Hi, new to the forum.

I'm a young guy in my twenties who just finally realized the positives of many of the things my old man has talked about for years that I thought were crazy at a younger age. I am wanting to begin the process of building a cabin with my family's mill. I was introduced to this mill and post/beam construction around 13-14 years ago as a kid working with my Dad.

My dad has a Woodmizer LT40 Super that he has built two barns, a wood shop, a smoke house, a pavilion and a guest house on his farm.  Everything has been made out of Eastern Hemlock, and I helped saw a lot of it and built a lot at some point as well.

The dilemma is I would like to build a dovetail log home with batten on the gables/gable ends. I really like the way a small portion of chinking looks.

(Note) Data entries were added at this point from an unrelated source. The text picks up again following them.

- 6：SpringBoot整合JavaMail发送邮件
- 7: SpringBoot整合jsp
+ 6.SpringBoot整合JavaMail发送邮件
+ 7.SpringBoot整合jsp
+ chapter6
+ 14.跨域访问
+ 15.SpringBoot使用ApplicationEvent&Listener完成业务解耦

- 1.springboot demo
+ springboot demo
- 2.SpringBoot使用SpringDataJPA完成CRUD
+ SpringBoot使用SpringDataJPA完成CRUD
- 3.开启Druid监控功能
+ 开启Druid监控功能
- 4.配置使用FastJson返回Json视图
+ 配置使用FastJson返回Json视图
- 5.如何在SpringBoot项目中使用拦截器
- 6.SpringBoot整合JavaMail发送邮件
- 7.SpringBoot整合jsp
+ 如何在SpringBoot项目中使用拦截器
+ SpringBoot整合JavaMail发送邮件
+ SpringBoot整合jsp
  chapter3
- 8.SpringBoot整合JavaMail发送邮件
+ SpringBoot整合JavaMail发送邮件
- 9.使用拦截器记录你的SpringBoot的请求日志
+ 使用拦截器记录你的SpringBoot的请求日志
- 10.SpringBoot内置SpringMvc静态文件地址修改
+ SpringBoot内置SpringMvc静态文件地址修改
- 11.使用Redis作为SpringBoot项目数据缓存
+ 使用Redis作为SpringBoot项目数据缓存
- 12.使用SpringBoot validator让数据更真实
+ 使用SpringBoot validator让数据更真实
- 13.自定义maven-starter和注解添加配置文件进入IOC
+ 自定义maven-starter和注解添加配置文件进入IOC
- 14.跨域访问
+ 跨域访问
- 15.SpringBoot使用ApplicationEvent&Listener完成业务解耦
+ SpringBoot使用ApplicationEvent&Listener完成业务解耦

We have no experience with chinking and don't have much experience with building with logs. Most times we would cut posts/beams then frame a wall and make veneer logs out of 2x6s. 

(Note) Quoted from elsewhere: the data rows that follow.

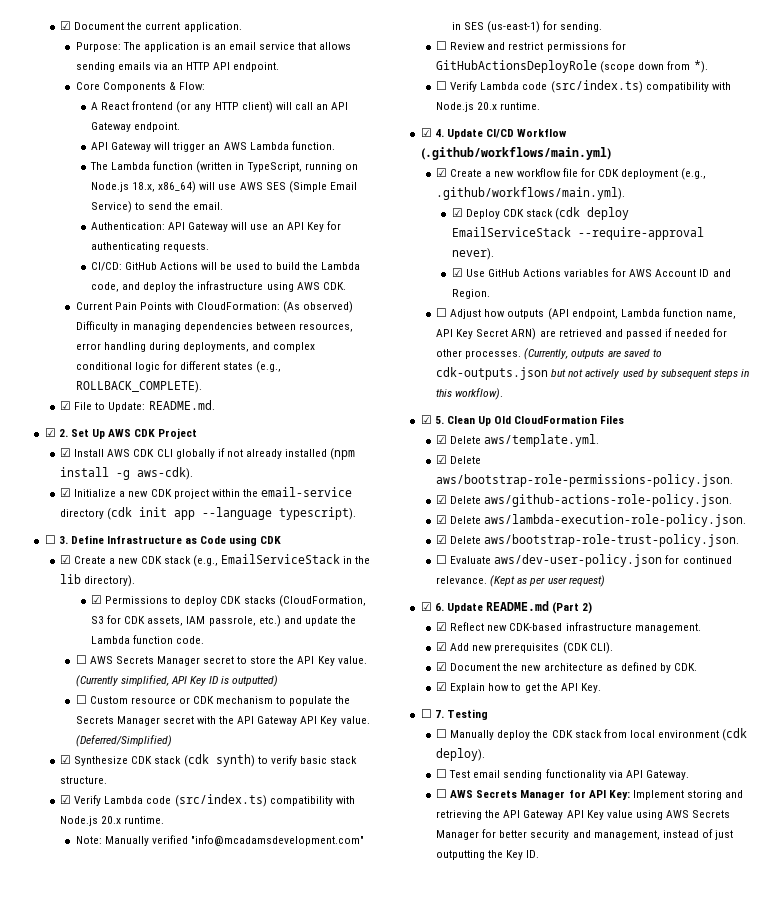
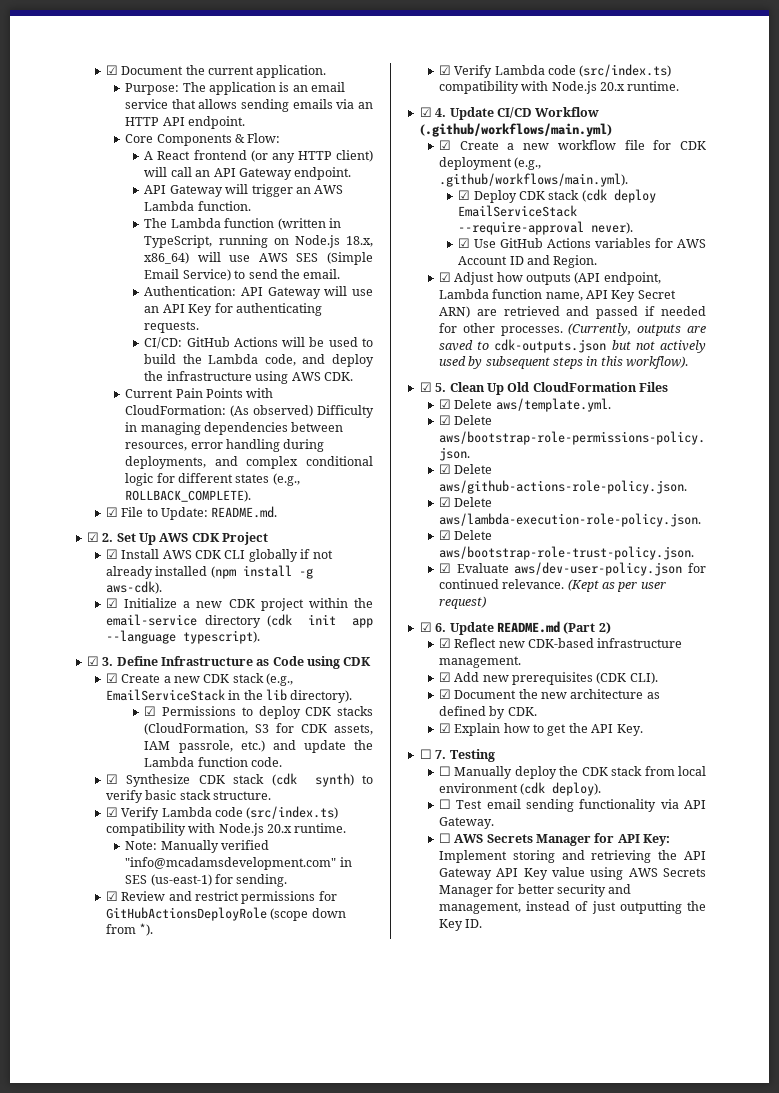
- ☐ 3. Define Infrastructure as Code using CDK
+ ☑ 3. Define Infrastructure as Code using CDK
- ☐ AWS Secrets Manager secret to store the API Key value. (Currently simplified, API Key ID is outputted)
- ☐ Custom resource or CDK mechanism to populate the Secrets Manager secret with the API Gateway API Key value. (Deferred/Simplified)
- ☐ Review and restrict permissions for GitHubActionsDeployRole (scope down from *).
- ☐ Verify Lambda code (src/index.ts) compatibility with Node.js 20.x runtime.
+ ☑ Review and restrict permissions for GitHubActionsDeployRole (scope down from *).
+ ☑ Verify Lambda code (src/index.ts) compatibility with Node.js 20.x runtime.
- ☐ Adjust how outputs (API endpoint, Lambda function name, API Key Secret ARN) are retrieved and passed if needed for other processes.
+ ☑ Adjust how outputs (API endpoint, Lambda function name, API Key Secret ARN) are retrieved and passed if needed for other processes.
- ☐ Evaluate aws/dev-user-policy.json for continued relevance.
+ ☑ Evaluate aws/dev-user-policy.json for continued relevance.

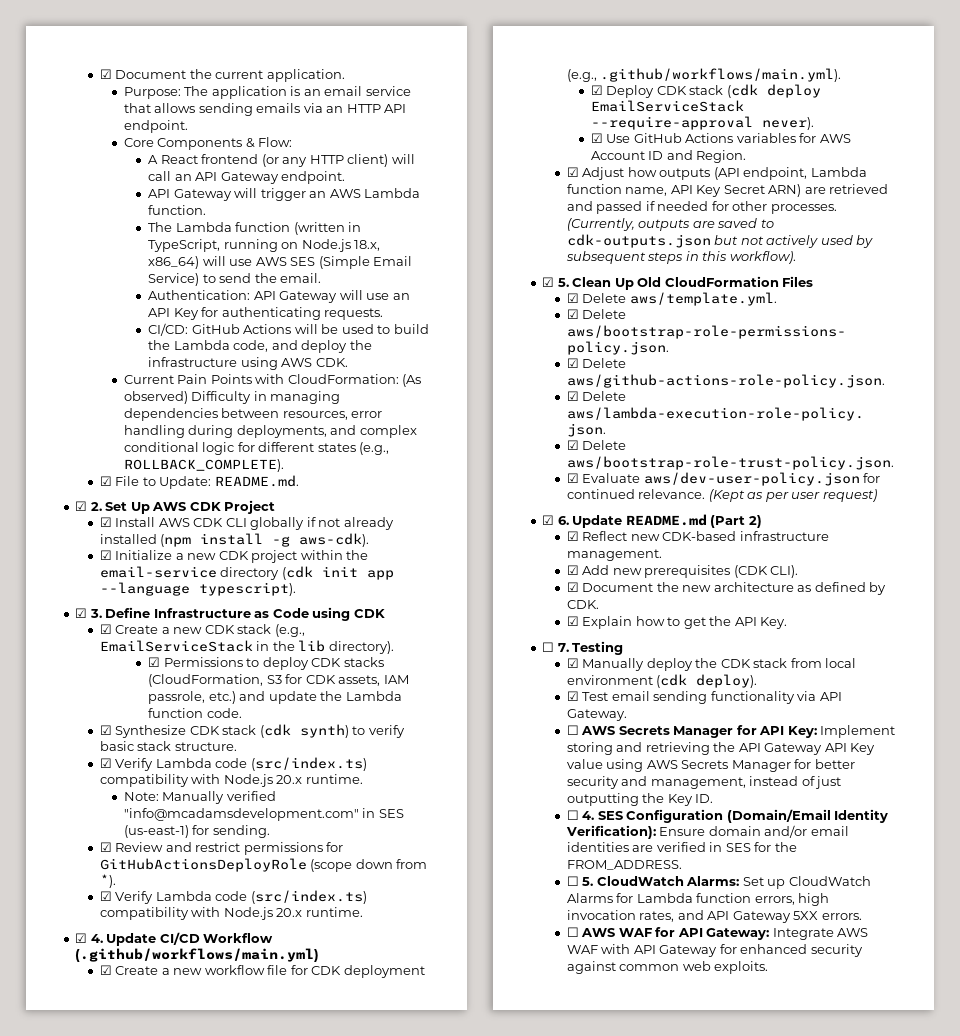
- ☐ Manually deploy the CDK stack from local environment (cdk deploy).
+ ☑ Manually deploy the CDK stack from local environment (cdk deploy).
- ☐ Test email sending functionality via API Gateway.
+ ☑ Test email sending functionality via API Gateway.
+ ☐ 4. SES Configuration (Domain/Email Identity Verification): Ensure domain and/or email identities are verified in SES for the FROM_ADDRESS.
+ ☐ 5. CloudWatch Alarms: Set up CloudWatch Alarms for Lambda function errors, high invocation rates, and API Gateway 5XX errors.
+ ☐ AWS WAF for API Gateway: Integrate AWS WAF with API Gateway for enhanced security against common web exploits.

My initial thought is 6x6 square logs of Hemlock with 2" chinking gap.

I would love to get to talk to some guys who have done this type of building, or anyone that would have some insight.

Some of the intial questions I have are;
1. Would square logs need to be coped to allow the chinking to get a good bond?
2. Could I cut a 6x6 log and route the corners off to give it enough reveal to allow the chinking enough room?
3. Would any planer/router be needed to clean the logs up? Someone suggested an WM MP100. After talking to the rep he said that might be overkill, especially if your going to chink. 
4. What are the pros/cons of synthetic vs. non-synthetic chink?
5. What is the thought on splicing a log section? (if we cannot span the full distance, two logs butted together)
6. Is building with green fresh cut logs a absolute no? What type of moisture levels would be recommended?
7. Is there anyone in the mid-Atlantic region that would be a good resource? I know there are classes but I am hoping there might be someone who is local and knowledgeable.
8. I've looked at several books, I'm apprehensive because I've always learned to build via doing it with someone who is experienced but does anyone have any suggestions on good reads?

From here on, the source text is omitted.